Consistent with numerous previous clinical studies, younger age, presence of CDFI blood flow, larger tumor, tumor located in the lower or isthmus, microcalcifications, absence of Hashimoto, unclear margin, male gender and capsular invasion were all found to be risk factors for CLNM (27-29). Several researchers have discovered that blood inflammatory indices such as MLR, PLR, NLR, and SII are predictive factors for CLNM and LLNM, and are even associated with poor prognosis and relapse (30-33). However, use of a new blood inflammatory index, SIRI, and research regarding its importance in PTC are still lacking. This could be the first investigation regarding the relationship between SIRI and CLNM to the best of our knowledge.
In previous studies, scholars have used several ML algorithms to predict CLNM and LLNM (34,35). Different algorithms have their pros and cons (36).
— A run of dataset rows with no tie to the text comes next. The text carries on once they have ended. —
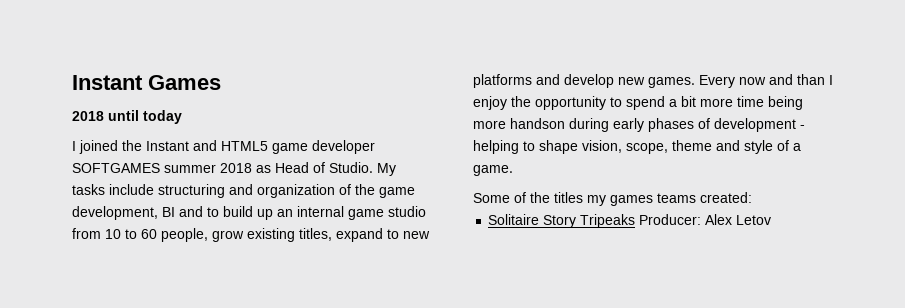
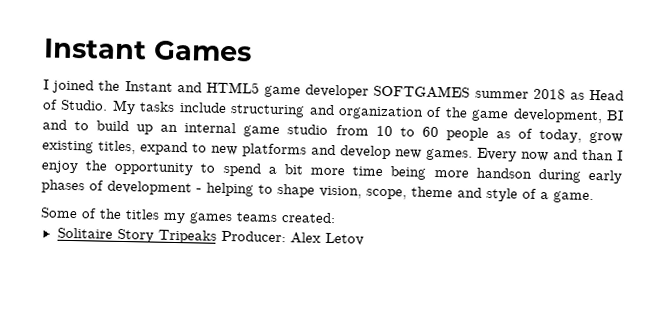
- 2018 until today
- My tasks include structuring and organization of the game development, BI and to build up an internal game studio from 10 to 60 people, grow existing titles, expand to new platforms and develop new games.
+ My tasks include structuring and organization of the game development, BI and to build up an internal game studio from 10 to 60 people as of today, grow existing titles, expand to new platforms and develop new games.

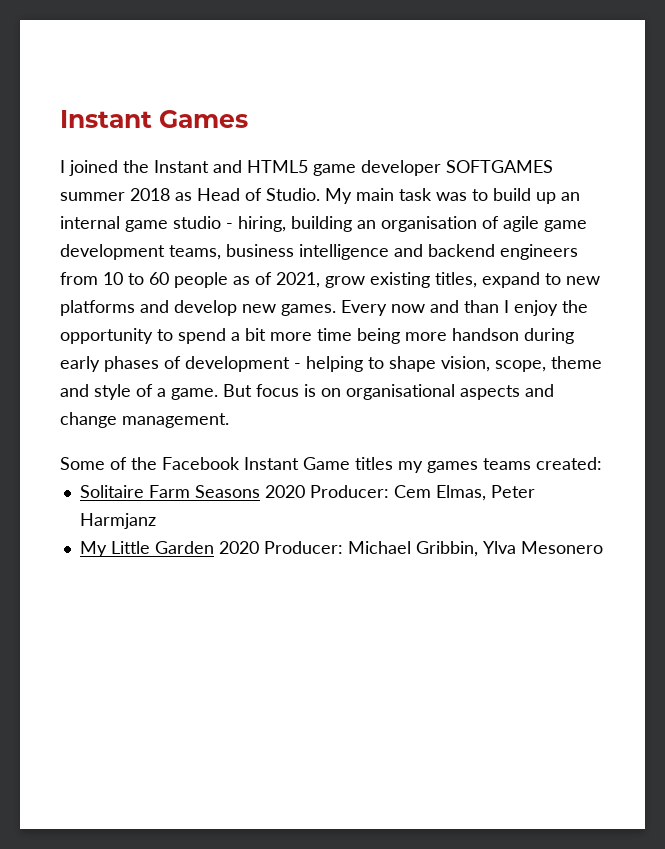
- My tasks include structuring and organization of the game development, BI and to build up an internal game studio from 10 to 60 people as of today, grow existing titles, expand to new platforms and develop new games.
+ My main task was to build up an internal game studio - hiring, building an organisation of agile game development teams, business intelligence and backend engineers from 10 to 60 people as of 2021, grow existing titles, expand to new platforms and develop new games.
+ But focus is on organisational aspects and change management.
- Some of the titles my games teams created:
+ Some of the Facebook Instant Game titles my games teams created:
- Solitaire Story Tripeaks Producer: Alex Letov
+ Solitaire Farm Seasons 2020 Producer: Cem Elmas, Peter Harmjanz
+ My Little Garden 2020 Producer: Michael Gribbin, Ylva Mesonero

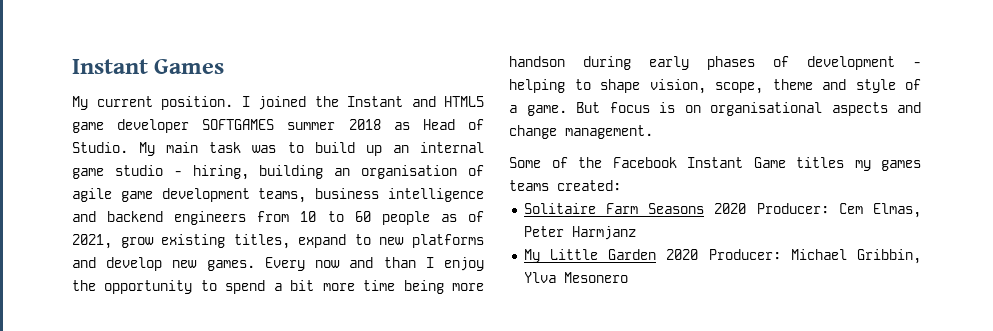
+ My current position.

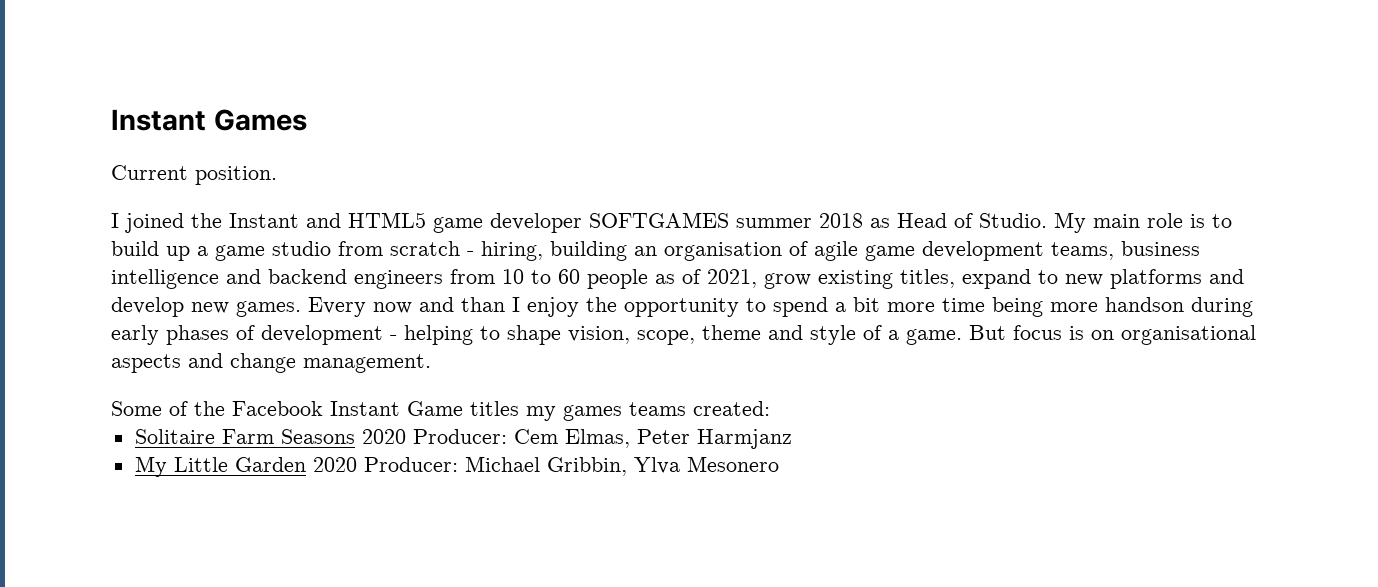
- My current position. I joined the Instant and HTML5 game developer SOFTGAMES summer 2018 as Head of Studio.
+ Current position.
+ I joined the Instant and HTML5 game developer SOFTGAMES summer 2018 as Head of Studio.
- My main task was to build up an internal game studio - hiring, building an organisation of agile game development teams, business intelligence and backend engineers from 10 to 60 people as of 2021, grow existing titles, expand to new platforms and develop new games.
+ My main role is to build up a game studio from scratch - hiring, building an organisation of agile game development teams, business intelligence and backend engineers from 10 to 60 people as of 2021, grow existing titles, expand to new platforms and develop new games.

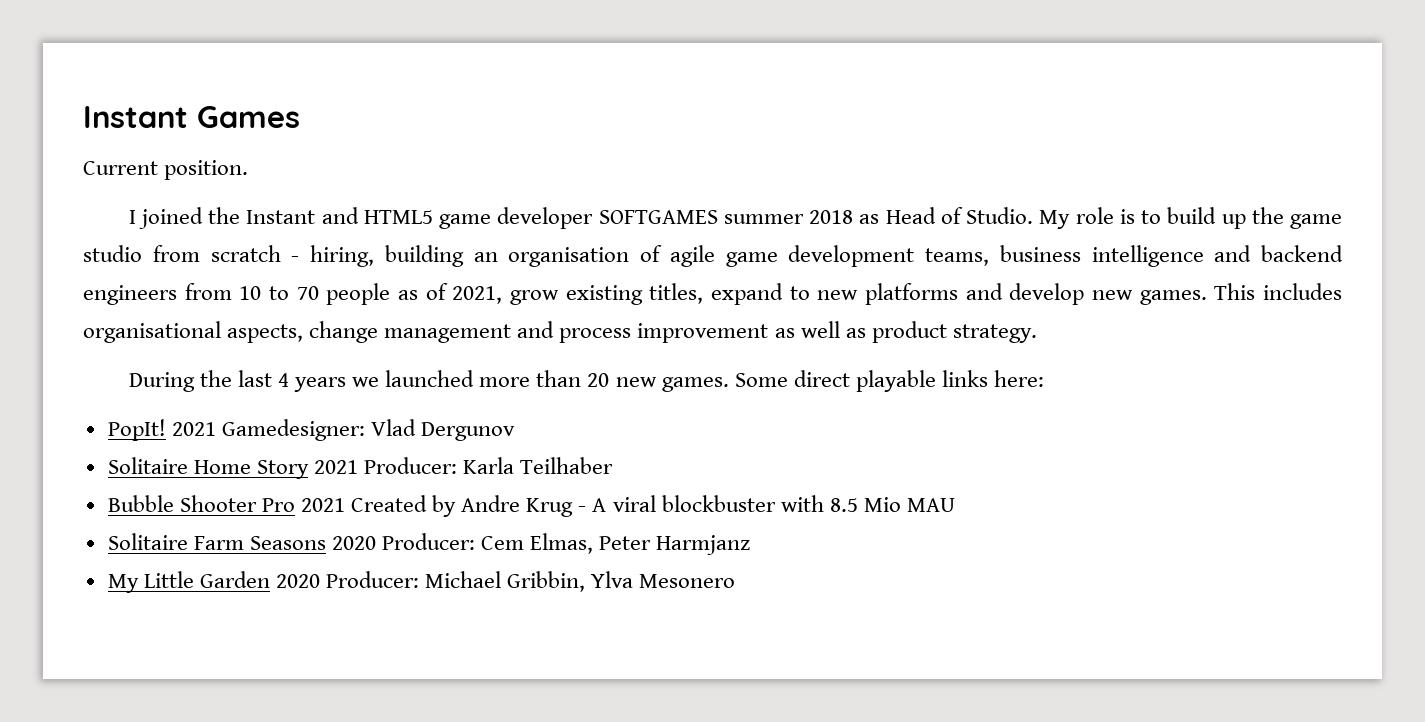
- My main role is to build up a game studio from scratch - hiring, building an organisation of agile game development teams, business intelligence and backend engineers from 10 to 60 people as of 2021, grow existing titles, expand to new platforms and develop new games.
+ My role is to build up the game studio from scratch - hiring, building an organisation of agile game development teams, business intelligence and backend engineers from 10 to 70 people as of 2021, grow existing titles, expand to new platforms and develop new games.
- Every now and than I enjoy the opportunity to spend a bit more time being more handson during early phases of development - helping to shape vision, scope, theme and style of a game. But focus is on organisational aspects and change management.
- Some of the Facebook Instant Game titles my games teams created:
+ This includes organisational aspects, change management and process improvement as well as product strategy.
+ During the last 4 years we launched more than 20 new games. Some direct playable links here:
+ PopIt! 2021 Gamedesigner: Vlad Dergunov
+ Solitaire Home Story 2021 Producer: Karla Teilhaber
+ Bubble Shooter Pro 2021 Created by Andre Krug - A viral blockbuster with 8.5 Mio MAU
The RF model performed the best in this research. Several new ensemble learning algorithms have also shown good predictive performance, including XGBoost and CatBoost. Ensemble learning is mainly divided into bagging algorithms and boosting algorithms. Via bagging theory, the RF algorithm incorporates many DTs. The gradient boosting decision tree (GBDT) represents a broad family of algorithms through the boosting theory of ensemble learning. LightGBM, XGBoost and CatBoost are the latest and most recognized algorithm members with enhanced capabilities in the GBDT theory family (37-39).
It is worth noting that a major flaw in most ML models is the black box problem. What we did to conquer this flaw was introduce the SHAP tool. In this study, we not only applied the global interpretations of SHAP to visually demonstrate the whole attributes but also delivered specific interpretations utilizing SHAP individual force plots encompassing both positive and negative effects.
Limitations
First, there is a need for more prospective extensive investigations, considering that these findings relied on retrospective observations. Second, the models were randomly allocated into training and testing cohorts to diminish overfitting due to a lack of external validation. Next, we will build the database with the collaboration of multiple medical centers to further examine the model’s capabilities.
Conclusions
Interpretable ML models based on the SIRI and US features can be used to predict CLNM in individuals with cN0T1–T2 PTC.
Acknowledgments
The authors would like to thank the numerous individuals who participated in this study.
Funding: None.
Footnote
Reporting Checklist: The authors have completed the TRIPOD reporting checklist. Available at https://gs.amegroups.com/article/view/10.21037/gs-23-349/rc
Data Sharing Statement: Available at https://gs.amegroups.com/article/view/10.21037/gs-23-349/dss
Peer Review File: Available at https://gs.amegroups.com/article/view/10.21037/gs-23-349/prf
Conflicts of Interest: All authors have completed the ICMJE uniform disclosure form (available at https://gs.amegroups.com/article/view/10.21037/gs-23-349/coif). The authors have no conflicts of interest to declare.
Ethical Statement: The authors are accountable for all aspects of the work in ensuring that questions related to the accuracy or integrity of any part of the work are appropriately investigated and resolved. The study was conducted in accordance with the Declaration of Helsinki (as revised in 2013). The study was approved by the Ethics Committee of Third Xiangya Hospital, Central South University (No. quick23472) and individual consent for this retrospective analysis was waived.